▎ 摘　　要

The functional implementation of graphene as a solid boundary lubricant requires the ability to control its frictional response across a variety of interfaces. This is challenging, as being a single atomic layer thick, the nanotribological properties of graphene depend highly on the competing interaction strengths with the converse sides of the top and bottom contacts of the interfaces it is placed in between. One method to modulate these interactions is to tune the surface chemistry (of one or both counter-faces) with self-assembled monolayers (SAMs). To fully understand the effects on the graphene/SAM (G-SAM) composite interfaces formed, however, first necessitates a basic understanding of graphene-SAM interactions.
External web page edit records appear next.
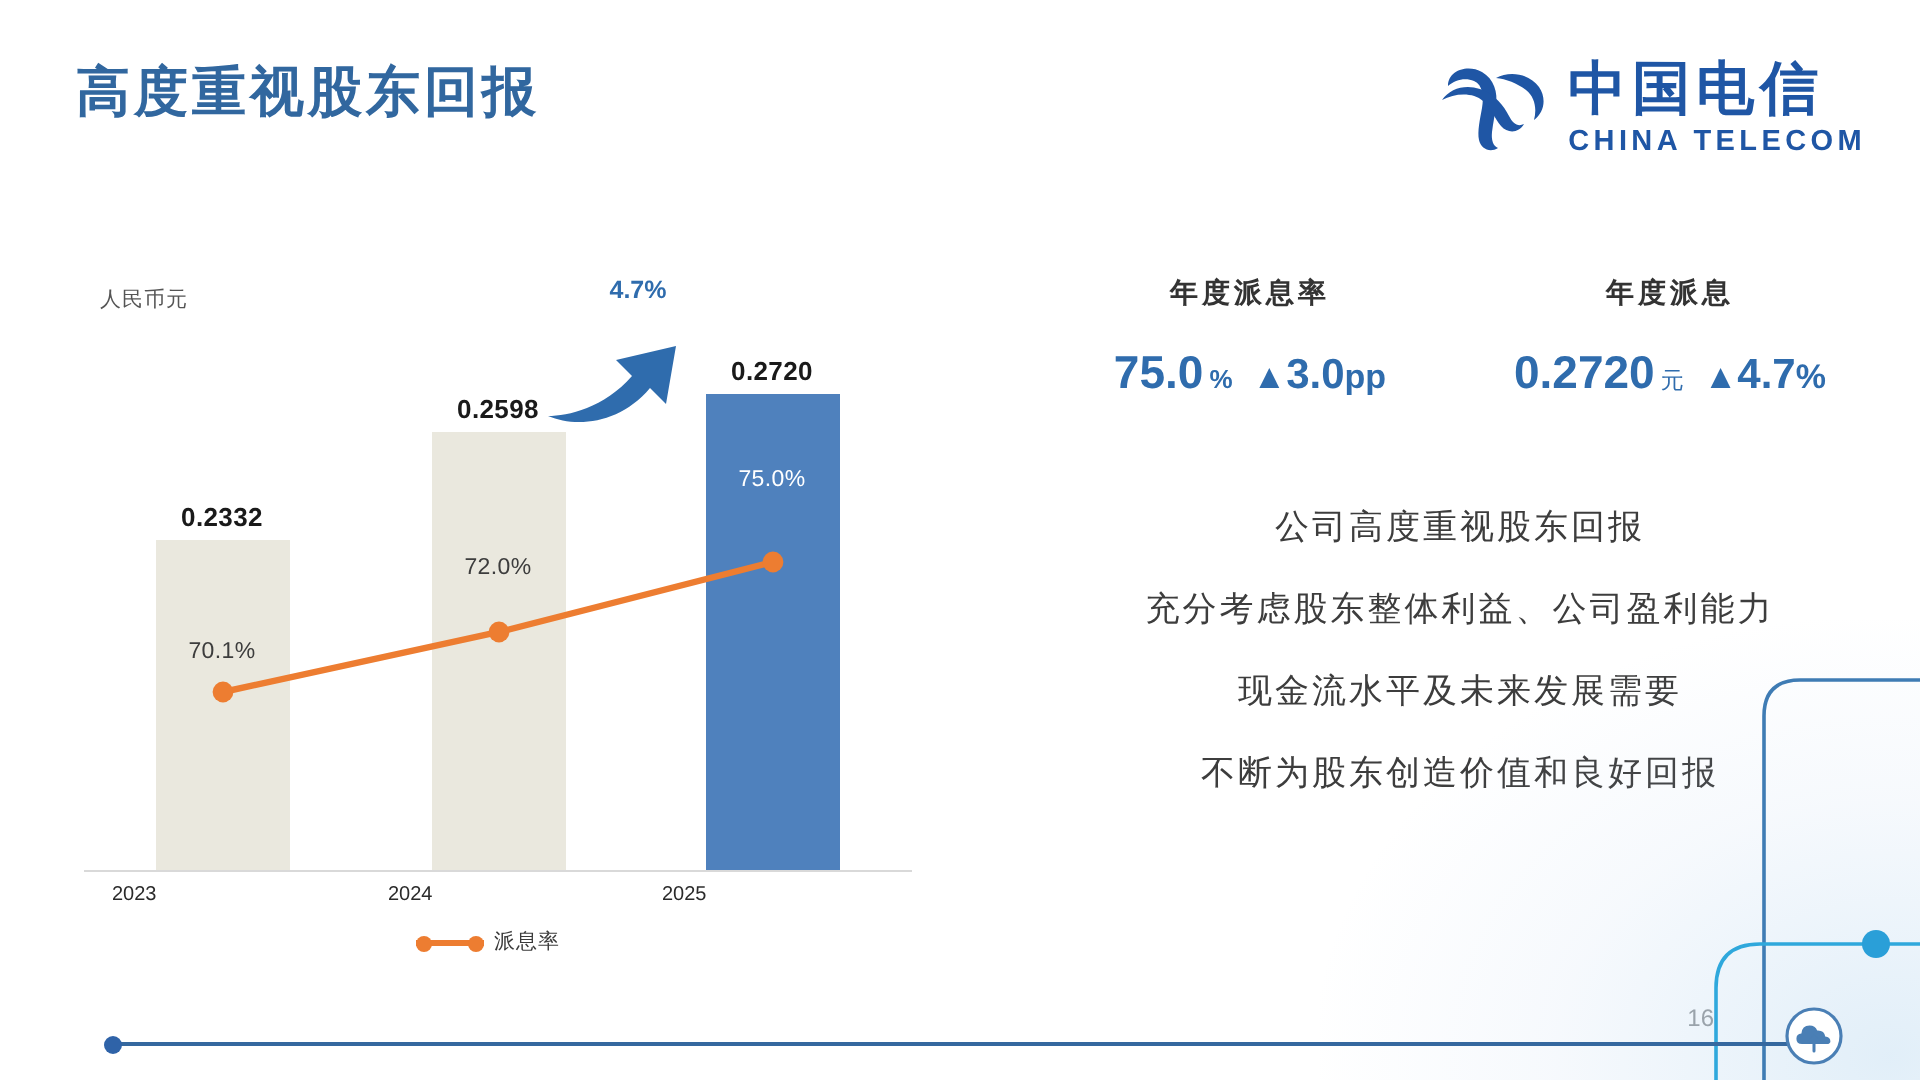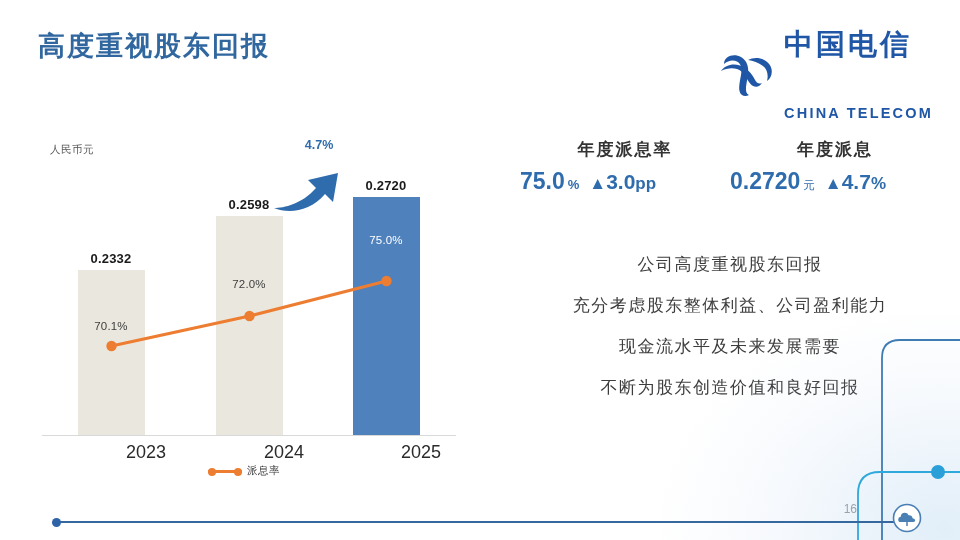--- a/index.html
+++ b/index.html
@@ -29,7 +29,7 @@
   }
   .logo{position:absolute;right:27px;top:30px;display:flex;align-items:center;gap:9px;}
   .logo-mark{width:56px;height:48px;flex:0 0 auto;}
-  .logo-text{display:flex;flex-direction:column;align-items:flex-start;line-height:1;gap:42px;}
+  .logo-text{display:flex;flex-direction:column;align-items:flex-start;line-height:1;}
   .logo-cn{
     font-family:"DejaVu Serif","Liberation Serif",serif;
     font-size:29px;font-weight:700;color:#1f56a5;letter-spacing:3px;

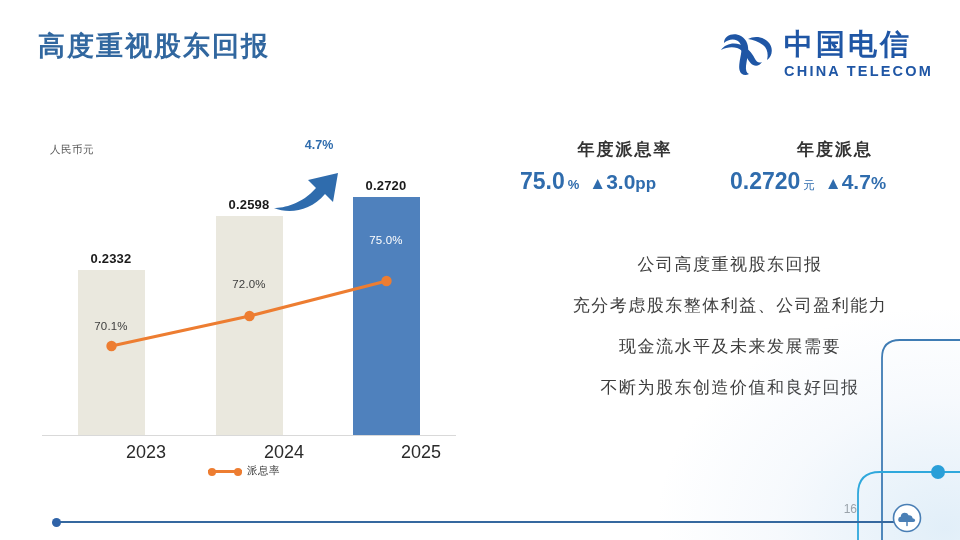--- a/index.html
+++ b/index.html
@@ -102,7 +102,7 @@
   .stat{flex:1;text-align:center;}
   .stat-label{
     font-family:"DejaVu Serif","Liberation Serif",serif;
-    font-size:17px;font-weight:700;color:#333;letter-spacing:2px;
+    font-size:14px;font-weight:700;color:#333;letter-spacing:2px;
   }
   .stat-row{margin-top:7px;display:flex;align-items:baseline;gap:3px;white-space:nowrap;}
   .stat-main{font-size:23px;font-weight:700;color:#2f6cad;letter-spacing:0;}

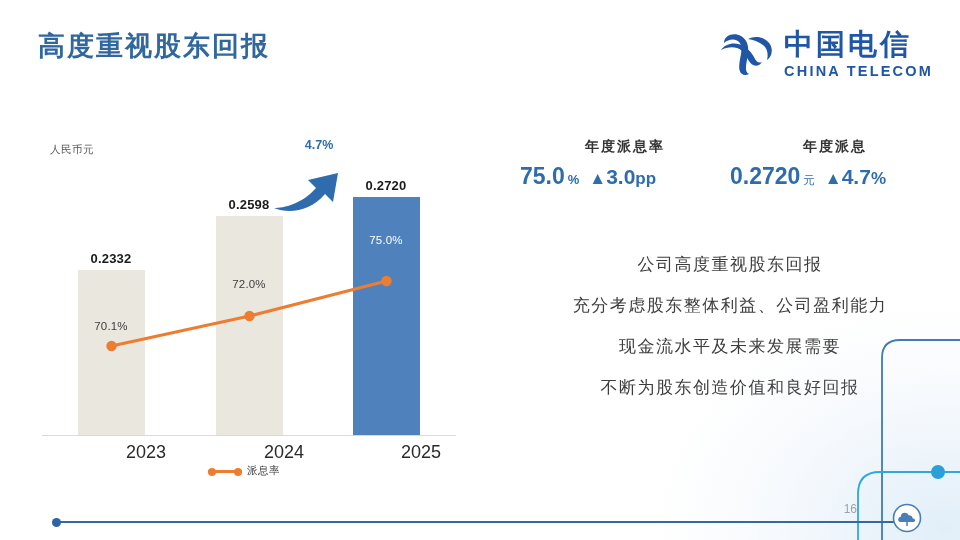--- a/index.html
+++ b/index.html
@@ -104,7 +104,7 @@
     font-family:"DejaVu Serif","Liberation Serif",serif;
     font-size:14px;font-weight:700;color:#333;letter-spacing:2px;
   }
-  .stat-row{margin-top:7px;display:flex;align-items:baseline;gap:3px;white-space:nowrap;}
+  .stat-row{margin-top:17px;display:flex;align-items:baseline;justify-content:center;gap:3px;white-space:nowrap;}
   .stat-main{font-size:23px;font-weight:700;color:#2f6cad;letter-spacing:0;}
   .stat-unit{font-size:13px;font-weight:700;color:#2f6cad;}
   .stat-unit.cn{font-family:"DejaVu Serif","Liberation Serif",serif;font-size:11.5px;font-weight:400;}

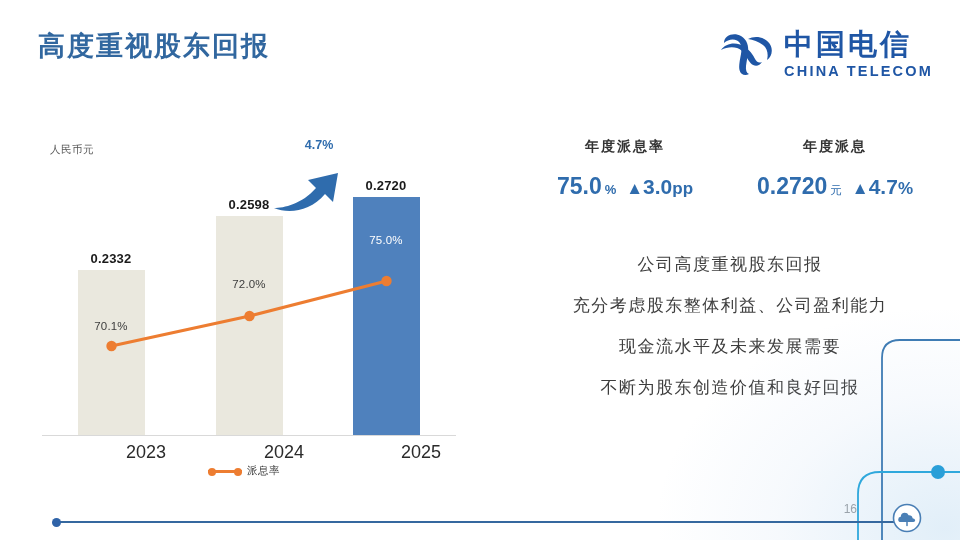--- a/index.html
+++ b/index.html
@@ -81,7 +81,7 @@
   }
 
   .x-labels{position:absolute;left:0;top:330px;width:440px;height:20px;}
-  .x-label{position:absolute;width:110px;text-align:right;font-size:18px;color:#2b2b2b;}
+  .x-label{position:absolute;width:110px;text-align:left;font-size:10px;color:#2b2b2b;}
   .x-label.x1{left:32px;} .x-label.x2{left:170px;} .x-label.x3{left:307px;}
 
   .legend{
To explore graphene-SAM adhesive and frictional interactions over a range of chemical functionalities, SAMs were used to functionalize atomic force microscopy (AFM) tips with varying terminal end-groups ( -NH2, -CH3, and -phenyl, compared to unfunctionalized -OH terminated reference tips). AFM pull-off force measurements and thermal gravimetric analysis(TGA) were used to evaluate the work of adhesion (mJ/m(2)) and interaction energy (kcal/mol) of the functionalized tips with graphene. Friction force microscopy (FFM) measurements were performed with the same functionalized AFM tips to examine the graphene-molecule frictional response. Tip graphene interaction strength was increased for hydrophobic and aromatic functional groups. The frictional response was found to depend on a balance of graphene-molecule adhesion and shear strain.